I am not saying there isn't a need to discuss those things, but those types of nuanced discussions are "next level" from where I want to start out at.

Stevenator said...

100% supportive of this BOG series. Looking forward to it.

Also, I listened to the Stamstad interview on the Riding Gravel podcast today. Great job! Fantastic guest too!

Guitar Ted said...

@Stevenator - Thank you!!

Scott said...

Hi GT. I think riding position and handlebar setup could be an interesting topic for people that are brand new to anything unpaved. Gravel bikes typically feature a more upright riding position (longer head tubes, higher stack, shorter stems). Yet I still see quite a few riders with handlebars rotated in such a way that effectively eliminates the drops as a useful riding position.
Then you have the related issue of aerodynamics (I'm thinking here in terms of body position, not aero bike frames/components). Gravel speeds tend to be slower than pavement speeds but I think (at least for those of us that ride in the midwest) it is important to have a go to position that is a little more aero when you are riding in high winds. Many gravel handlebars have a very shallow drop. This makes the drops more accessible but perhaps makes the drop position less effective in the wind? Then you have the tradeoffs of comfort for a "normal" two hour ride vs. comfort for an event/all day ride/100+ mile effort. Should riders consider this when cutting their steerer tube? i.e leave room to move a 10mm spacer above and below the stem so that you have the option to raise/lower your bars for certain rides or events. Or is it better to find a set it and forget it position?
The other interesting issue here flexibility/mobility. Most riders seem to have a very static mindset such as "I am not very flexible so..." However, I have found with a little effort I have become more mobile as I have gotten older and I am more comfortable riding with a larger saddle to handlebar drop.

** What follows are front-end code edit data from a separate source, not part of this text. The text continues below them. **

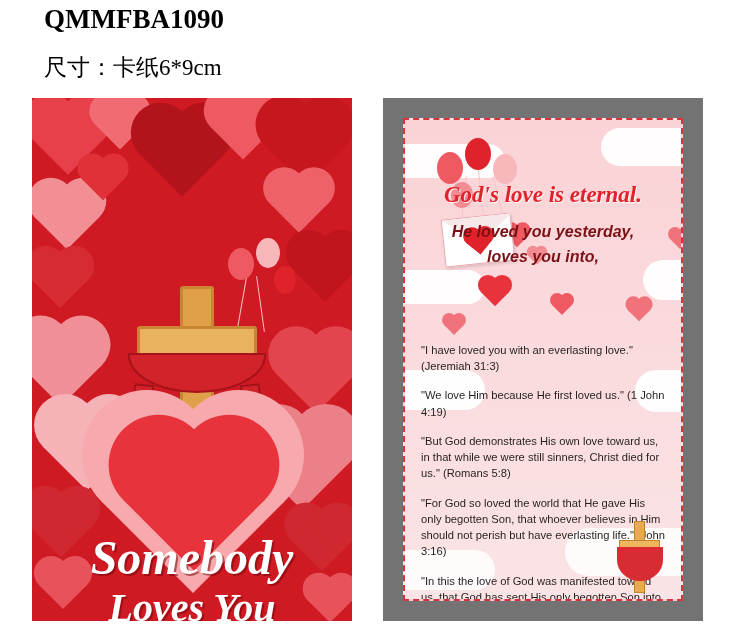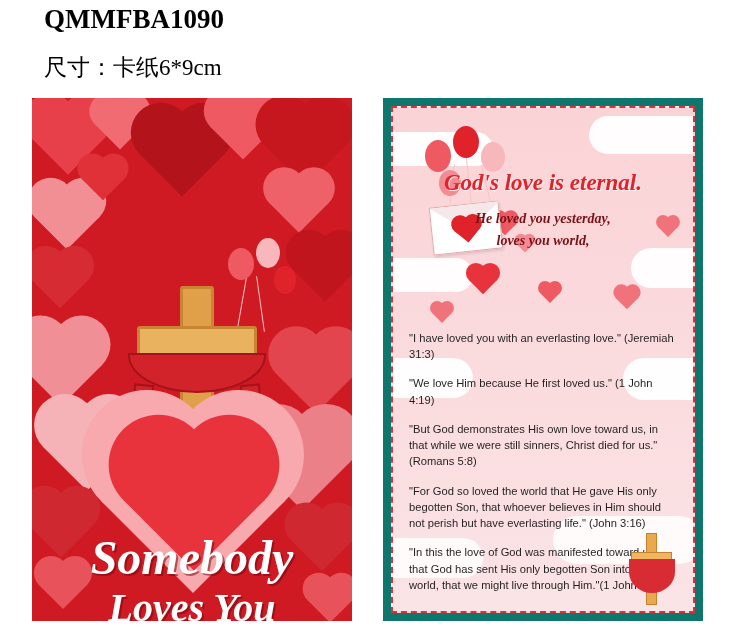--- a/index.html
+++ b/index.html
@@ -158,9 +158,9 @@
     top: 98px;
     width: 320px;
     height: 523px;
-    background: #0f766e;
-    box-sizing: border-box;
-    padding: 8px;
+    background: #737373;
+    box-sizing: border-box;
+    padding: 20px;
     overflow: hidden;
   }
   #inside-inner {

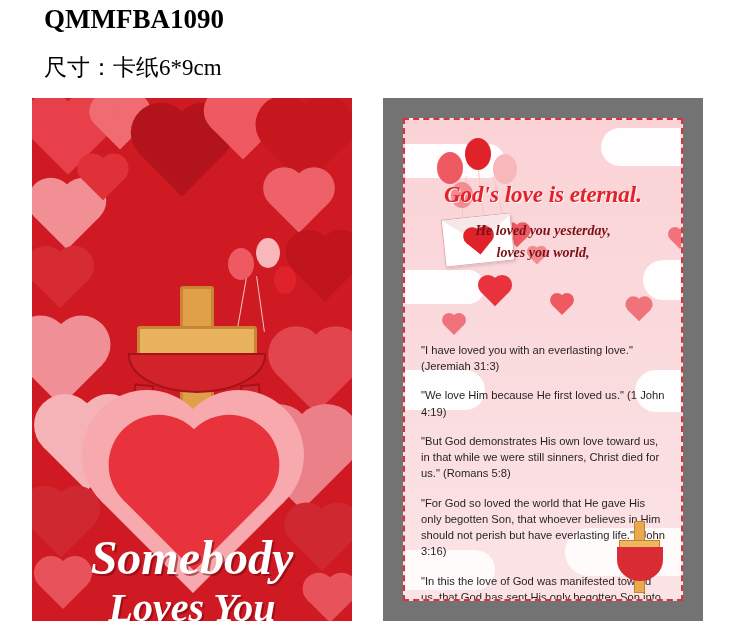--- a/index.html
+++ b/index.html
@@ -203,10 +203,10 @@
     top: 100px;
     text-align: center;
     color: #7b1016;
-    font-family: Liberation Serif, serif;
+    font-family: Liberation Sans, sans-serif;
     font-style: italic;
     font-weight: bold;
-    font-size: 14px;
+    font-size: 16px;
     line-height: 1.55;
   }
   #verses {

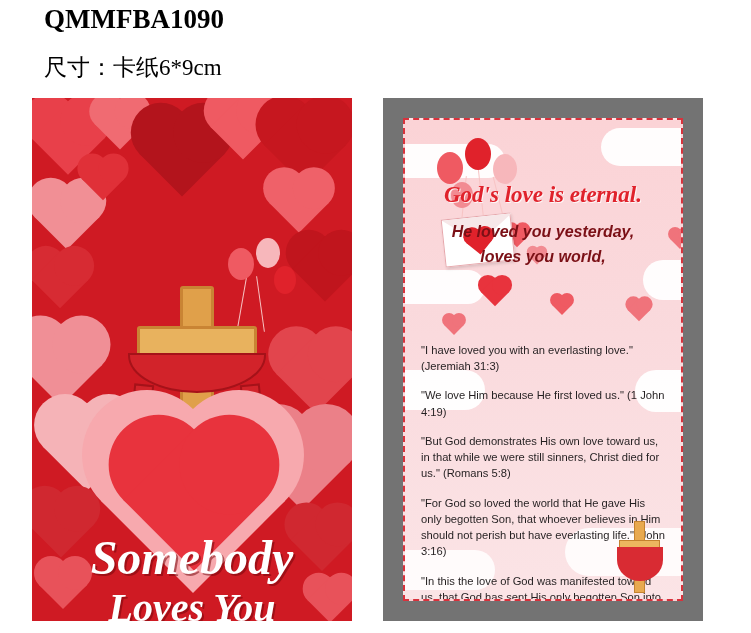--- a/index.html
+++ b/index.html
@@ -469,7 +469,7 @@
     <div id="inside-heading">God's love is eternal.</div>
     <div id="inside-sub">
       <div>He loved you yesterday,</div>
-      <div>loves you world,</div>
+      <div>loves you into,</div>
     </div>
 
     <div id="verses">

I know that you have already provided a lot of valuable insights regarding handlebar design, setup, and lever positioning over the years and it might be nice to consolidate some of that info in your new Basics series.

matt said...

GT - You've probably already considered this but maybe include road surfaces in B.O.G. Dirt, hero gravel, freshly graded, freshly laid, etc. And encouragement to ride on the righthand side of the road. Dogs, traffic (Some gravel roads can be heavily used), what to do when dusted out, etc.

Stud Beefpile said...

Great content for the Riding Gravel Radio Ranch, potentially!